Not a stupid question at all. You can get some extra power out of the 2.0L, but its not going to be anything like the 1.8t models. if you wish to compare a stock 2.0L next to a modified 2.0L there is a good amount of difference that can be seen. 

recommended parts are:

intake system (short ram or CAI)
cat-back exhaust system
chip
street (mild) cam

these mods will get you going pretty good to start. Dont forget about the suspension, a lot more performance can be squeezed from the 2.0L when suspension has been upgraded. Give me a shout if you need any other pieces of advice.


----------



## theguy831 (Feb 28, 2011)

^what he said


----------



## [email protected] (Jul 12, 2003)

theguy831 said:


> ^what he said


:thumbup:


----------



## Stefano.T (Apr 26, 2011)

Thanks guys, 

How much would a different motor run me? 
and is it possible to involve forced inductions with a chip?
or is it one or the other?


----------



## Stefano.T (Apr 26, 2011)

[email protected] said:


> Not a stupid question at all. You can get some extra power out of the 2.0L, but its not going to be anything like the 1.8t models. if you wish to compare a stock 2.0L next to a modified 2.0L there is a good amount of difference that can be seen.
> 
> recommended parts are:
> 
> ...


would a cold air intake do well too?


----------



## Stefano.T (Apr 26, 2011)

Wow im srry guys, i just had a massive brain fart lol 
CAI=cold air intake


----------



## Stefano.T (Apr 26, 2011)

im realy not this clueless


----------



## [email protected] (Jul 12, 2003)

Stefano.T said:


> Wow im srry guys, i just had a massive brain fart lol
> CAI=cold air intake


lol,:facepalm:

i dont make a CAI for this car, only the short ram intakes, but im pretty sure there is a company out there that may if you look around. A good CAI would be my choice if there are any available. Make sure that youre careful with driving in severe rain or snow with a CAI.


----------



## McSlo2.0 (Mar 5, 2011)

I'm also driving an '03 2.0...if its maintained well it really can be a bulletproof engine which is nice. 
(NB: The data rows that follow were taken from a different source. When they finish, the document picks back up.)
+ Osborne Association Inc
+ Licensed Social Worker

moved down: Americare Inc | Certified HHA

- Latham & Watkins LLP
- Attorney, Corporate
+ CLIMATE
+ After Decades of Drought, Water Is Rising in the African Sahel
For an intake, lots of people go with the short ram (filter on MAF) or the CAI (filter on a stick) which you can do but honestly, all i did was swiss cheese my stock air box and put in a K&N drop-in filter and i love it. 

As far as an exhaust goes i would recommend a Techtonics Tuning setup, and if you want to chip it pm DJ Gonzo or look up "gonzo tuning" on facebook.
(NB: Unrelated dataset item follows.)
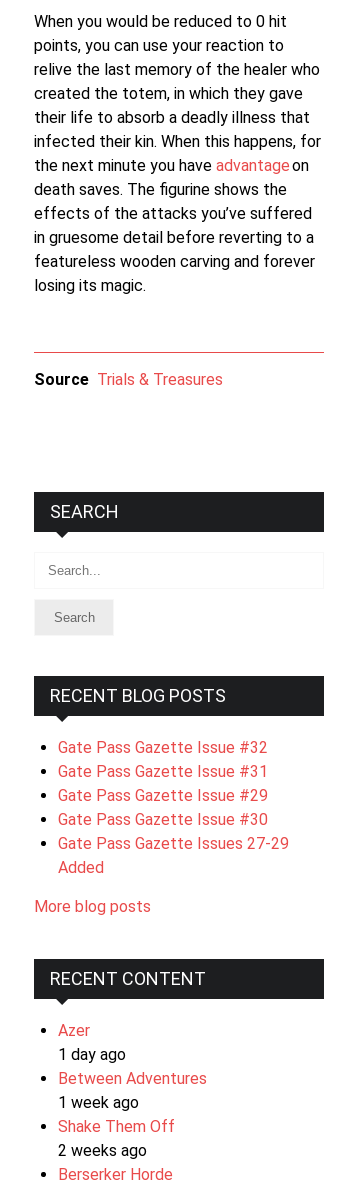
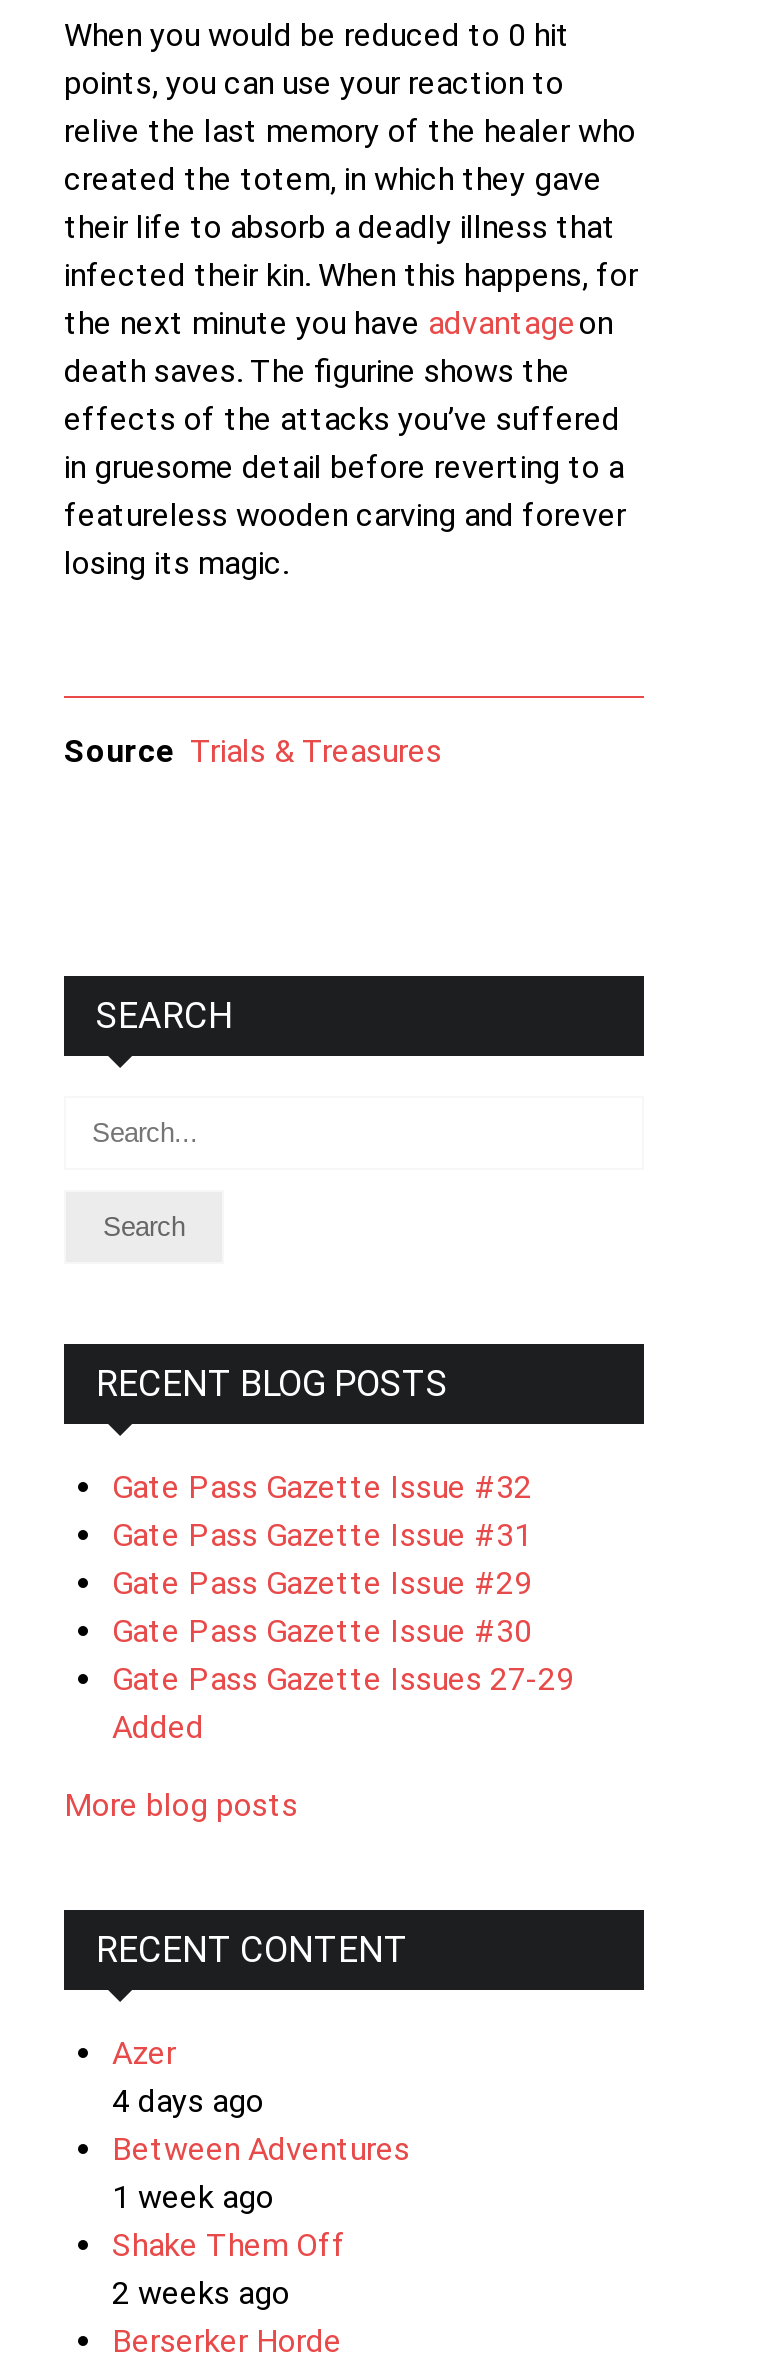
- 1 day ago
+ 4 days ago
check out the DIY/FAQ thread in the mk4 forum (its always located 3rd from the top)...theres tons of good info in there

heres some good reading on the subject too:
http://www.eurotuner.com/techarticles/eurp_0708_volkswagen_engine_tuning/index.html

http://forums.vwvortex.com/showthread.php?3023219#post35065450

http://forums.vwvortex.com/showthread.php?2917249


----------



## Stefano.T (Apr 26, 2011)

I might be wrong but i could have sworn that AEM makes a cold air intake for the jetta? 
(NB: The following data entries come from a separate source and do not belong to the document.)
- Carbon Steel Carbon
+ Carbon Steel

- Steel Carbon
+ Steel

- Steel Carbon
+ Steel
Also if i was gunna get one id either put a water sheild on it or a Air Bypass Valve, that would 

do the trick i think. thx again guys great advice, and ill check out the options mentioned.


----------



## McSlo2.0 (Mar 5, 2011)

Stefano.T said:


> I might be wrong but i could have sworn that AEM makes a cold air intake for the jetta?
> 
> Also if i was gunna get one id either put a water sheild on it or a Air Bypass Valve, that would
> 
> do the trick i think. thx again guys great advice, and ill check out the options mentioned.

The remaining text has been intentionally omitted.